A capacitor functions much like a battery in that it stores and charges electrical energy. It is composed of two conductive plates separated by a non-conductive substance called a dielectric. One plate is positively charged (the anode) and the other is negatively charged (the cathode). The dielectric is necessary to keep the opposing charges separate.

Any non-conductive material can be a dielectric, but tantalum is a common choice. According to global electronics company Vishay, tantalum powder creates a thin dielectric layer in the capacitor, which produces high capacitance values. A capacitance value indicates the ability of a capacitor to store electrical charge and is measured in farads.

The capacitance of a tantalum capacitor can be improved by increasing the surface area of the tantalum powder that is used in the device.

Tantalum is a blue-gray metallic chemical element that is great for conducting heat and energy. It is also ductile and malleable, making it very flexible for different applications.
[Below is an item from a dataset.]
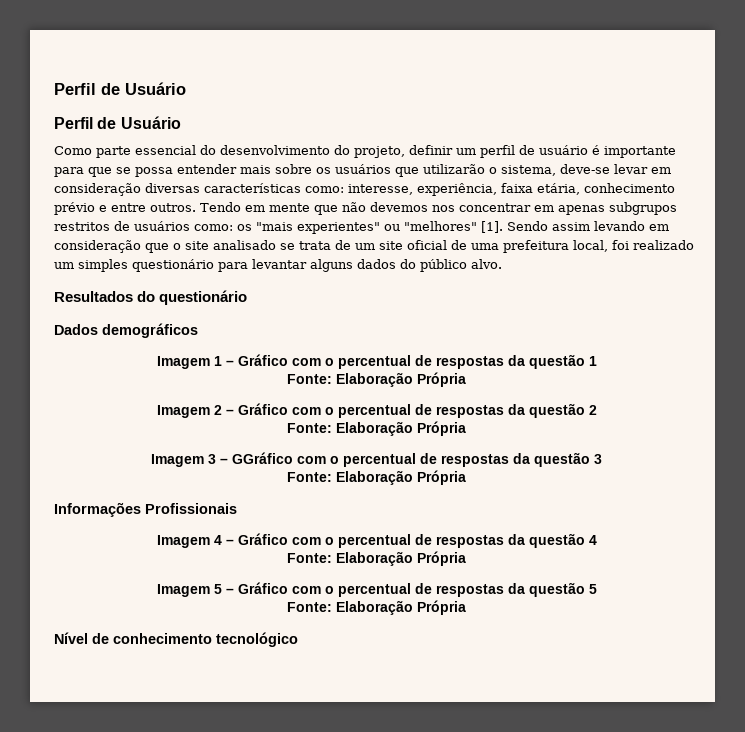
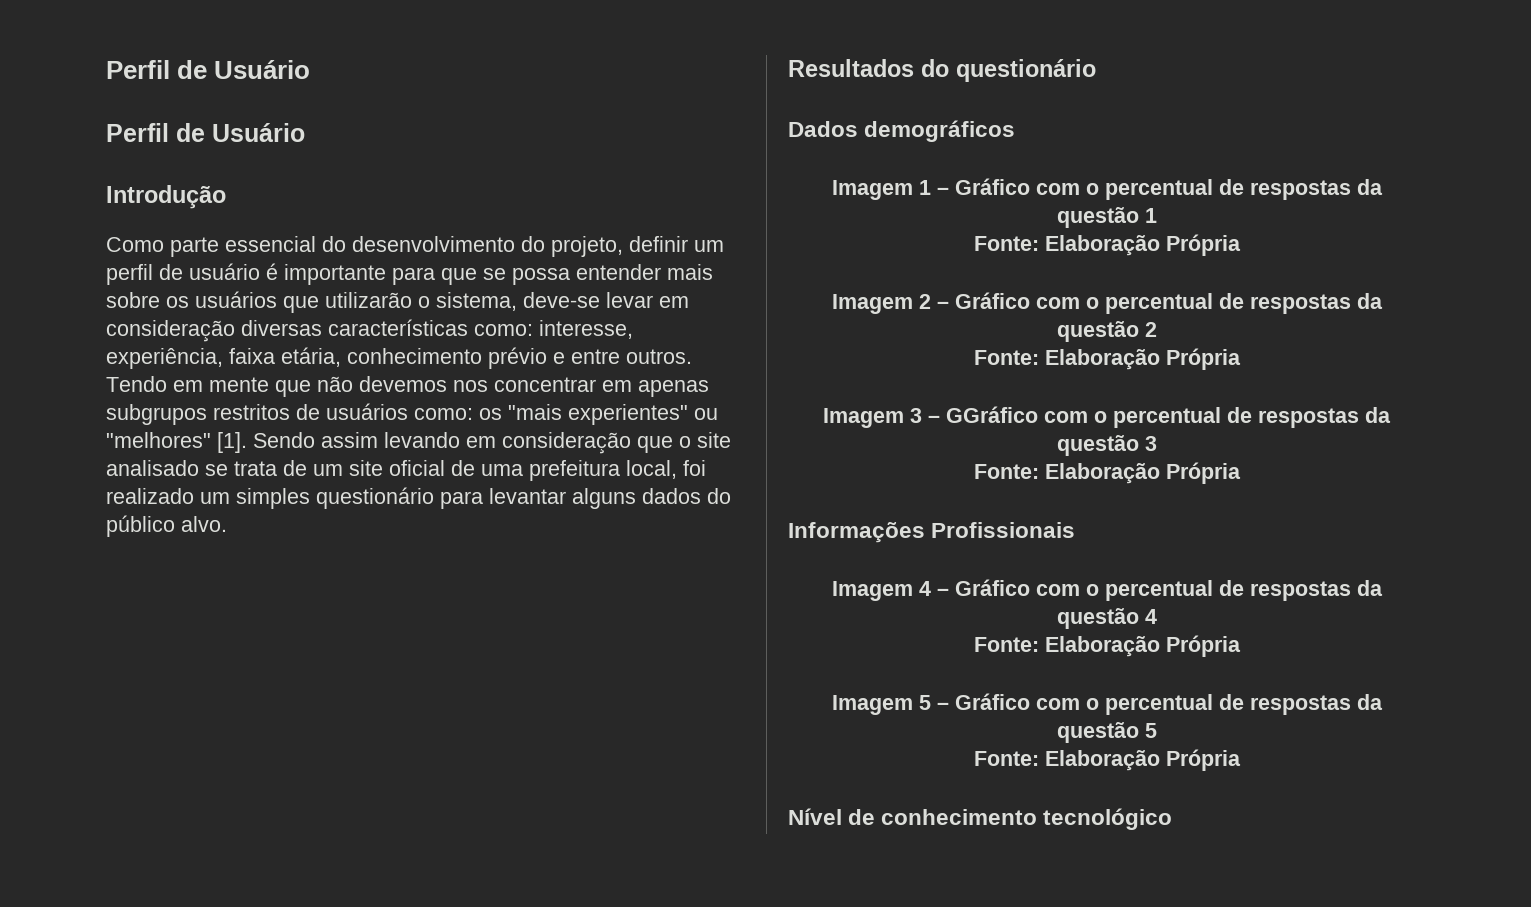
(181, 122) none -> [106,185,226,209] // Introdução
However, the majority of tantalum is used to manufacture capacitors for the electronics industry.

Tantalum capacitor applications

Tantalum capacitors play a primary role in the electronics sector, particularly with smaller devices. They can charge circuit boards with electricity and are therefore useful for anything containing a circuit board, such as a smartphone or computer. They are best suited to charging smaller electronics rather than larger ones because they are minimal in size and can function long-term in these situations.

In addition, the high quality and reliability of tantalum capacitors makes them a good fit for high-stakes uses like medical electronics and space equipment.
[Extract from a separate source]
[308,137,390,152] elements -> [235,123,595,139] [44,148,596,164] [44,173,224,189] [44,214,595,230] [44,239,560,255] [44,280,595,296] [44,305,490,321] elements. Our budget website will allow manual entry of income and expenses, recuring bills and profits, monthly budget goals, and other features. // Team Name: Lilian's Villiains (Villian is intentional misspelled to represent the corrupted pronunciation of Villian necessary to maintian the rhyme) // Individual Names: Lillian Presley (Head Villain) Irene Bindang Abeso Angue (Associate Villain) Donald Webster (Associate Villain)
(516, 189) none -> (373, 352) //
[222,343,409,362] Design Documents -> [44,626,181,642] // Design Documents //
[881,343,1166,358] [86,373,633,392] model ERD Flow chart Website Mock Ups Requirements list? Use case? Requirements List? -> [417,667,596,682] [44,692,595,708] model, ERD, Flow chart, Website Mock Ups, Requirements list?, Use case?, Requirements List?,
Comparison: Tantalum and aluminum capacitors

Aluminum capacitors are the base, standard choice of capacitor, but tantalum has a few advantages over this type. For instance, aluminum electrolytic capacitors are unable to withstand and operate in harsh, hot environments, so they are often replaced by tantalum capacitors. The latter are much more tolerant of sustained heat and are also more reliable under these conditions.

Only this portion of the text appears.